Predicting the fate of CO3 in geological reservoirs for modelling geological carbon storage

The main objective of this proposal is to determining the nature and kinetics of fluid-rock interactions between CO2-rich brines and rocks, in field settings as well as in laboratory experiments, in order to formulate and test models of the behaviour and fate of CO2 injected in geological strata. To do this we need to determine the processes which moderate the fluid-mineral reaction kinetics, particularly the nature of the processes which result in much more sluggish kinetics in field settings compared with the predictions from laboratory experiments. The ultimate objective is to creat a database and methodology that enables the results of this study to be used in risk assessments and performance modelling of geological carbon storage sites.
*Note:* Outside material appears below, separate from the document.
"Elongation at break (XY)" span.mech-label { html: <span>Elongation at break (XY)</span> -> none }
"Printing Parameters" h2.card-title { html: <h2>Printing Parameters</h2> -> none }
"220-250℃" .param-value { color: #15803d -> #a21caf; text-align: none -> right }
To achieve these main objectives we will need to carry out the following: 1) Evaluate natural (CO2 natural gas reservoirs) and anthropogenic (CO2 injection EOR – Enhanced Oil Recovery) sites as analogues for geological CO2 storage. As necessary, determine the hydrology and the nature of the CO2-fluid to reservoir brine interactions in these sites and characterise the reservoir mineralogy, mineral characteristics that might control reaction rates (e.g. mineral surface areas and topologies) and fluid-mineral reactions by using a range of mineralogical, geochemical and isotopic analytical techniques. 2) Carry out laboratory experiments on reservoir materials, cap rocks and single minerals to investigate mineral-fluid reactions and reaction kinetics under controlled conditions and to test the reactions and reaction kinetics inferred from the field-scale studies. 3) Perform laboratory experiments to make detailed measurements of noble gas solubility in, and partitioning between, supercritical and liquid CO2 and brine and extend the data available for the natural analogues to include high precision noble-gas isotopic and concentration data. This data will inform modelling of the hydrology of the naturalCO2 reservoirs. 4) Utilise existing and develop improved thermodynamic modelling of both equilibrium and kinetically-rate limited mineral-fluid reactions to a) relate the results of field-based and laboratory experiments, b) enable more general application of the results from this and other studies to specific field sites and c) use the laboratory and field results to test the applicability of widely used thermodynamic models for mineral reaction rates.